Comment se présente la communauté catholique ?
La communauté compte en tout 5 paroisses et 2 quasi paroisses (une communauté de fidèles qui, pour des motifs particuliers, n’est pas encore érigée comme paroisse, canon 516) qui disposent de salles multifonctionnelles où se font les activités pastorales et les cérémonies liturgiques. Il y a 11 prêtres diocésains, et 30 prêtres religieux, 118 religieuses, 4 grands séminaristes et 10 petits séminaristes, tous Népalais, provenant des régions tribales.
L’Eglise, avec ses 23 écoles, parvient à assurer l’instruction de nombreux jeunes Népalais, des non-chrétiens surtout ; pour les jeunes des familles plus pauvres, elle pourvoit par des bourses d’étude offertes de l’étranger. Les gens nous sont très reconnaissants, et quand une école a été attaquée, comme ce fut le cas le 12 septembre à Gorka, les habitants du village se sont offerts pour réparer les bâtiments.

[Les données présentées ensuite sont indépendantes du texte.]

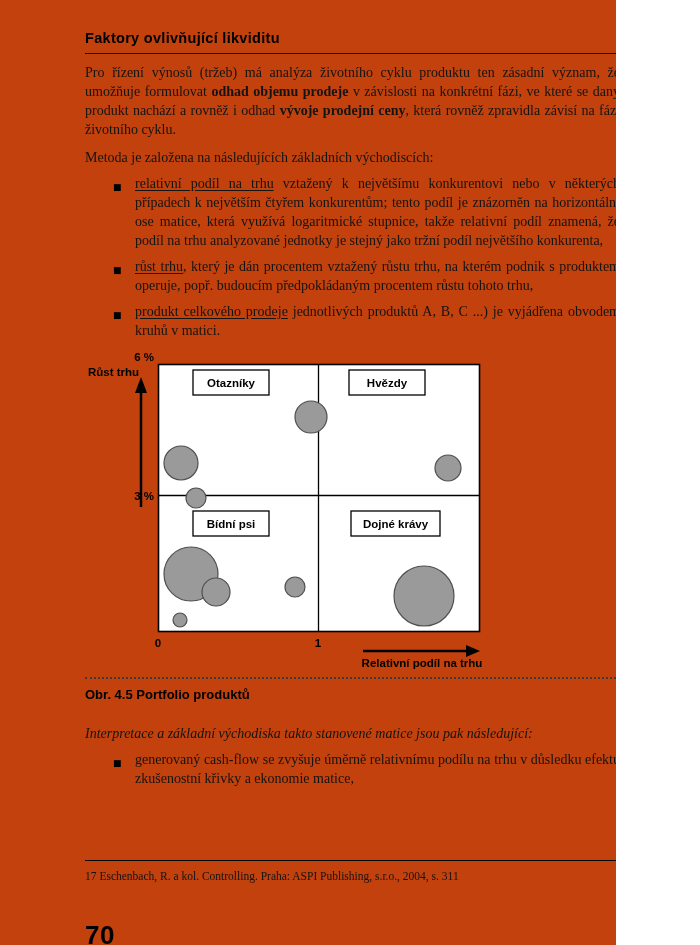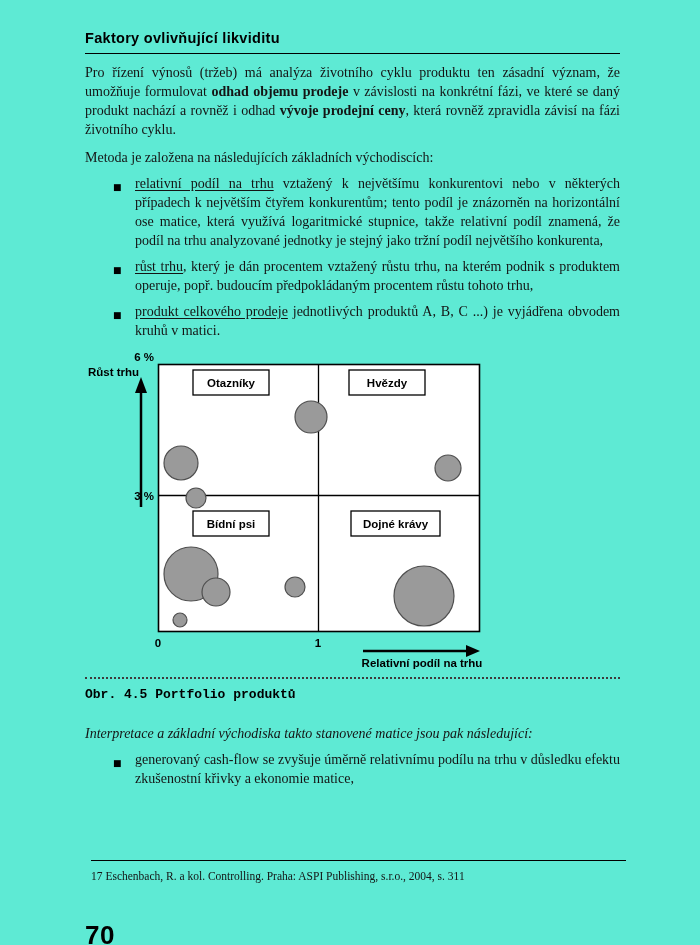--- a/index.html
+++ b/index.html
@@ -5,7 +5,7 @@
   * { margin:0; padding:0; box-sizing:border-box; }
   html,body { background:#ffffff; }
   .page {
-    position:relative; width:700px; height:945px; background:#5eead4;
+    position:relative; width:616px; height:945px; background:#c2410c;
     overflow:hidden; font-family:"Liberation Serif", serif; color:#141414;padding-left:15px;
   }
   .content { position:absolute; left:85px; top:30px; width:535px; }

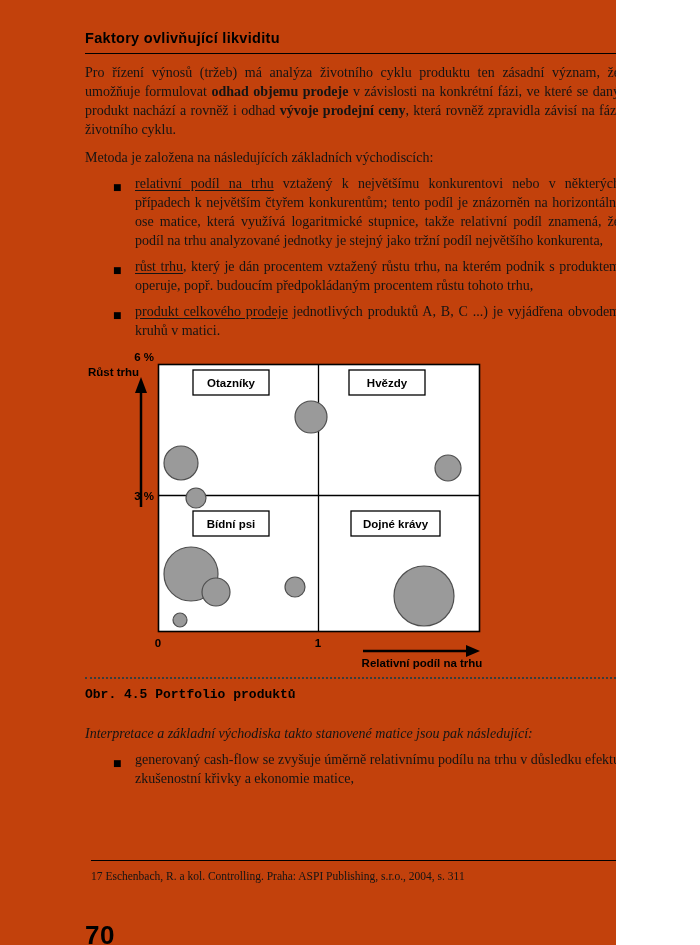--- a/index.html
+++ b/index.html
@@ -40,7 +40,7 @@
 
   .dotted-rule { border-top:2px dotted #3c3c3c; margin-top:5px; }
   .caption {
-    font-family:Liberation Mono, monospace; font-weight:bold;
+    font-family:Liberation Sans, sans-serif; font-weight:bold;
     font-size:13px; margin-top:8px; color:#000;
   }
   .interp { margin-top:22px;font-style:italic; }

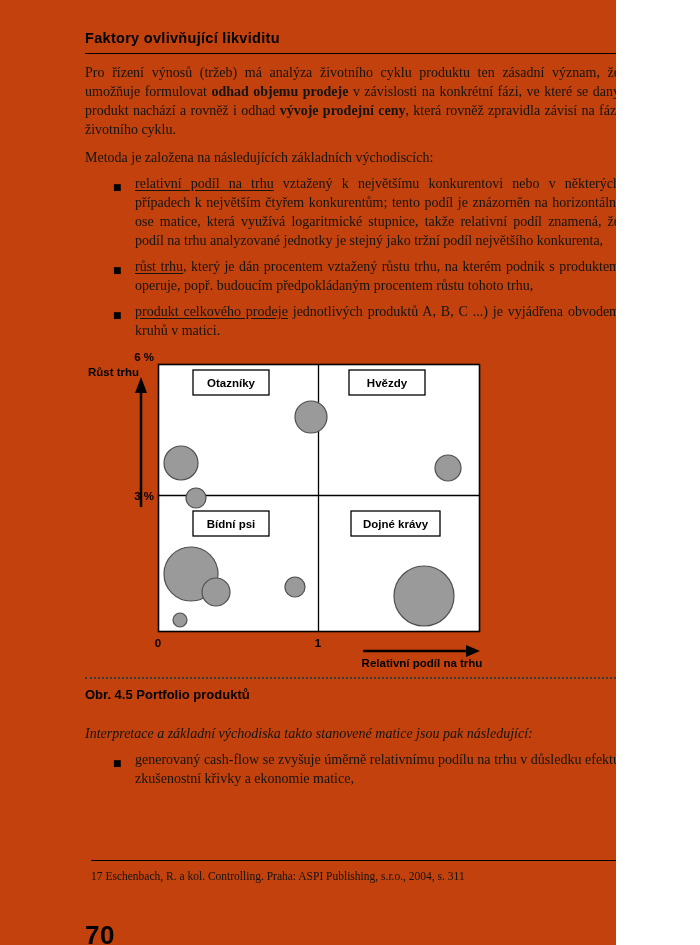--- a/index.html
+++ b/index.html
@@ -45,7 +45,7 @@
   }
   .interp { margin-top:22px;font-style:italic; }
 
-  .footnote-block { position:absolute; left:91px; width:535px; top:860px; }
+  .footnote-block { position:absolute; left:85px; width:535px; top:860px; }
   .footnote-rule { border-top:1px solid #000; }
   .footnote-text { font-size:11.5px; margin-top:8px; line-height:14px; }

Le service social réalisé par la Caritas est très important ; elle est reconnue comme Organisation Non Gouvernementale. Elle travaille dans 45 districts, en assurant surtout l’instruction aux réfugiés provenant du Bhoutan, expulsés notamment pour des motifs religieux. Elle assure aussi des programmes de développement et de coopération pour les femmes, les agriculteurs, les petits entrepreneurs, avec les ONG locales, en travaillant souvent dans des régions éloignées.
La vie de l’Eglise est-elle influencée par le conflit entre le gouvernement et la guérilla maoïste en cours dans le pays ?

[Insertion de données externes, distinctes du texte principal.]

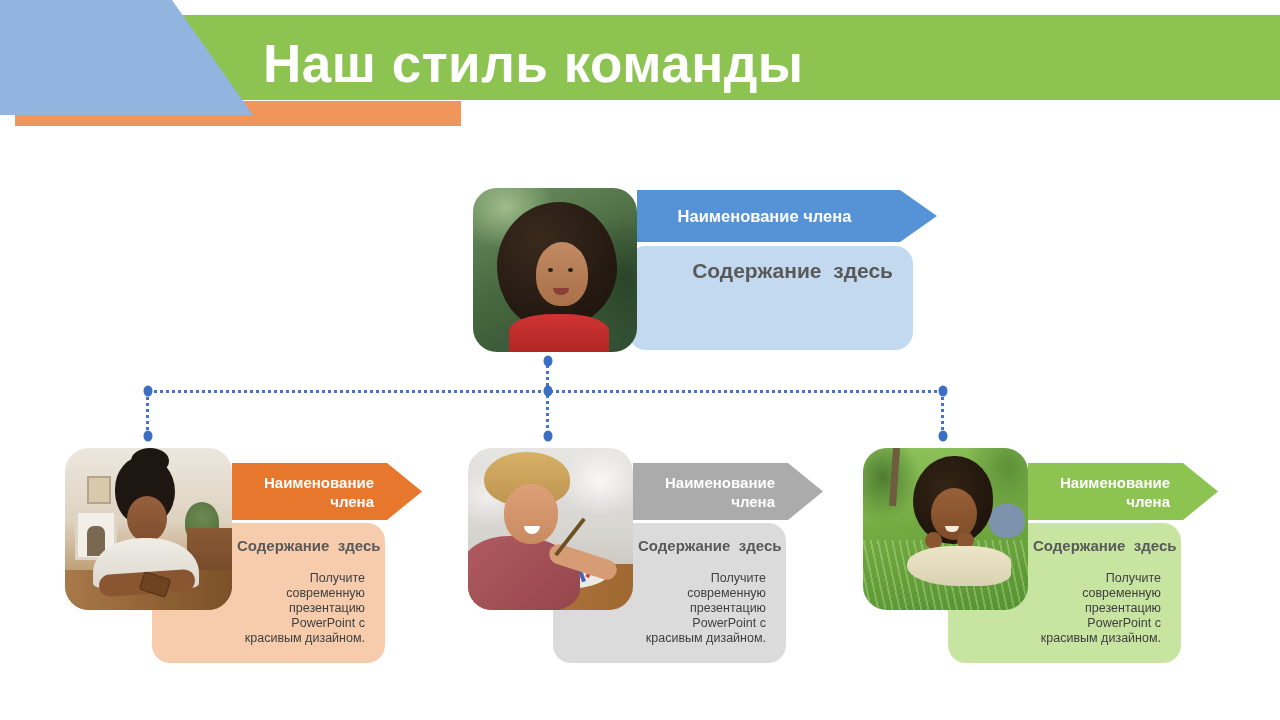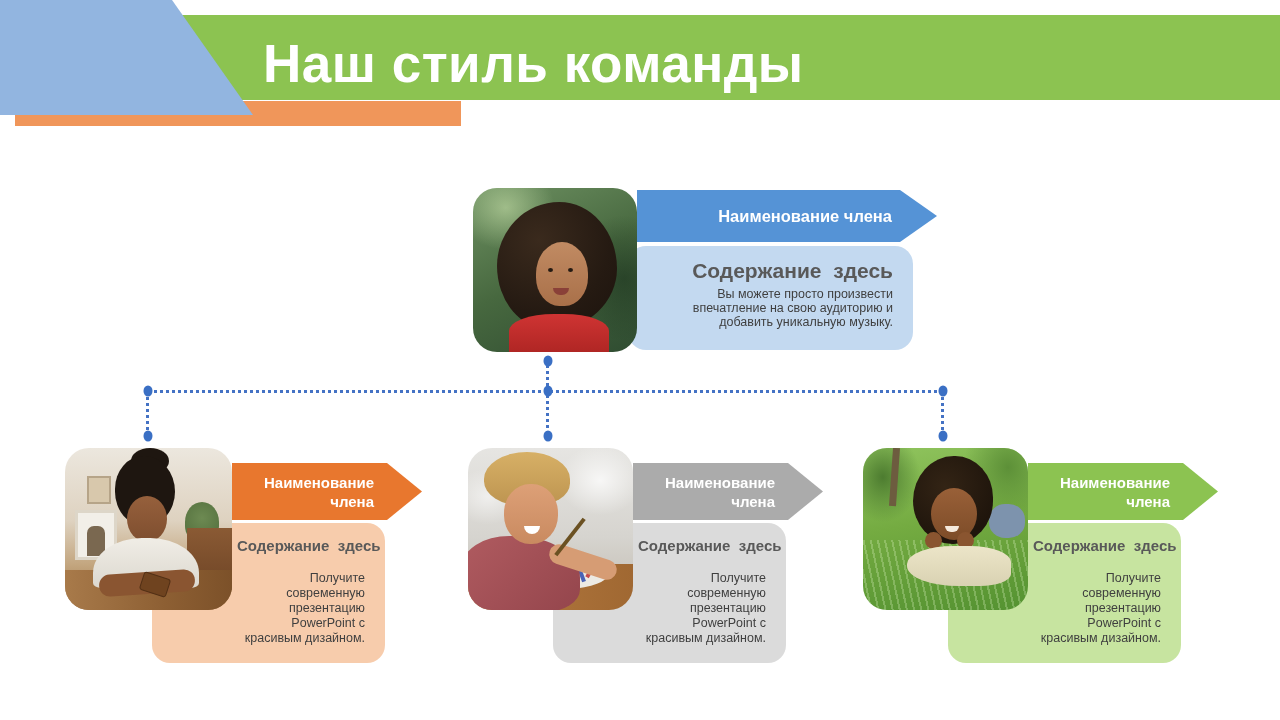--- a/index.html
+++ b/index.html
@@ -27,7 +27,7 @@
   .photo{position:absolute;border-radius:24px;overflow:hidden;z-index:5;}
   .art{position:absolute;}
   .arrow{
-    position:absolute;z-index:4;display:flex;align-items:center;justify-content:flex-end;
+    position:absolute;z-index:4;display:flex;align-items:center;justify-content:center;
     color:#fff;font-weight:bold;text-align:right;
   }
   .arrow-top{clip-path:polygon(0 0,calc(100% - 37px) 0,100% 50%,calc(100% - 37px) 100%,0 100%);}

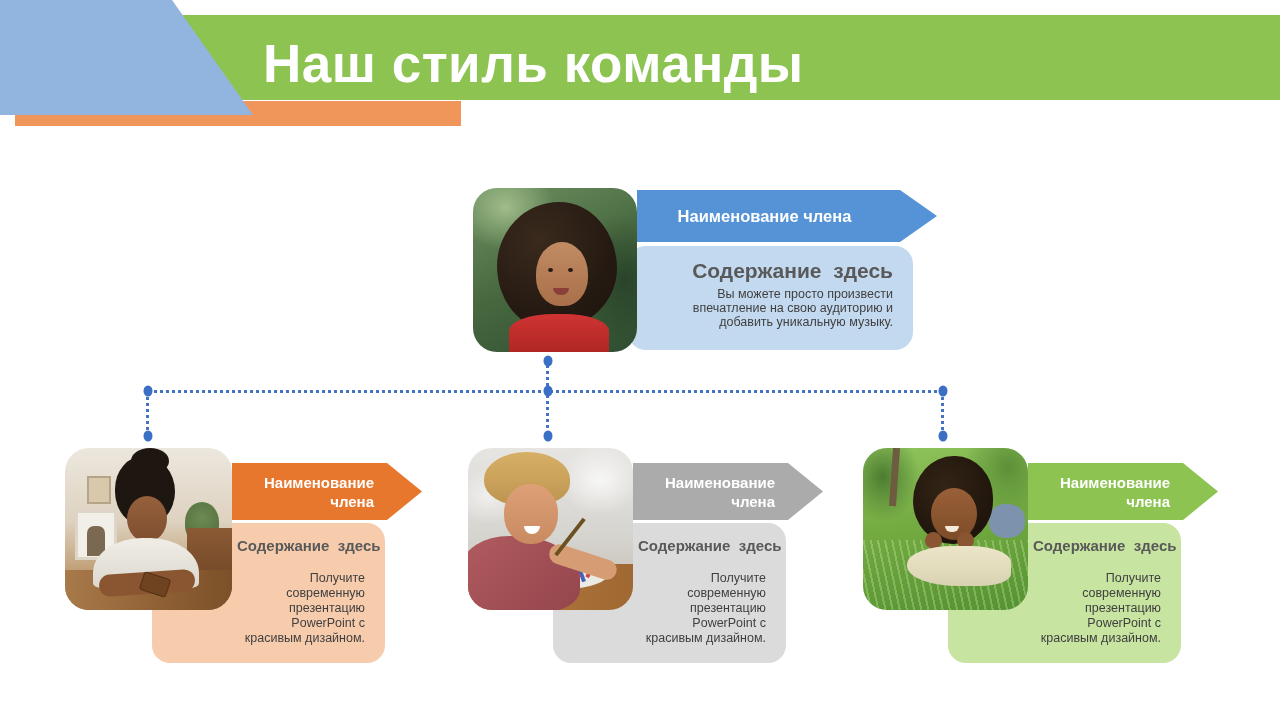--- a/index.html
+++ b/index.html
@@ -143,7 +143,6 @@
   </div>
   <div class="content-box leader-box" style="background-color: rgb(195, 217, 240);">
     <p class="content-title">Содержание здесь</p>
-    <p class="content-body">Вы можете просто произвести впечатление на свою аудиторию и добавить уникальную музыку.</p>
   </div>
   <div class="photo ph0">
     <div class="art bg"></div>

La communauté catholique vit dans l’ensemble une vie tranquille, malgré le conflit. Nous espérons que notre présence puisse s’enraciner toujours plus, et se caractériser comme présence de paix, de développement et de bien-être pour la population du Népal. Mais le pays, malheureusement, n’est pas encore pacifié. Le problème des maoïstes est toujours présent, et la solution ne semble pas proche. La guérilla compte 15.000 hommes, et est bien appuyée par la population à laquelle ils promettent une justice sociale plus gande et le bien-être. Mais ce conflit entre forces maoïstes et forces gouvernementales a déjà fait 9.000 morts dans les dix dernières années, ce qui est un prix très lourd pour la nation. Le tourisme s’est effondré, l’économie stagne, et sans la pacification le pays n’a pas d’avenir. Certes, depuis quelques années, depuis qu’ils ont commencé à enlever et à tuer, ils ont perdu beaucoup de soutien de la part des gens qui sont las de la violence. Mais la paix est encore lointaine parce que les deux parties pensent pouvoir vaincre cette guerre, et c’est pourquoi ils continuent de combattre. Le gouvernement du Népal a l’appui des Etats-Unis, de la Grande Bretagne et de l’Inde ; les maoïstes comptent sur l’aide de groupes armés présents dans plusieurs Etats de l’Inde, et sont bien approvisionnés en armes grâce au trafic clandestin.
Que fait l’Eglise dans cette situation ?
L’Eglise a toujours demandé la paix et travaillé pour la paix ; mais les parties refusent la présence de tout médiateur. Des institutions catholiques ont même été attaquées par les maoïstes, non pas tant pour des raisons religieuses, mais parce qu’ils y voyaient travailler du personnel indien qu’ils voudraient expulser du pays, en rétorsion contre l’appui que l’Inde apporte au gouvernement népalais. Pour notre part, nous ne devons pas avoir peur, et nous continuons notre mission, en nous confiant dans l’aide de Dieu. (P.A.)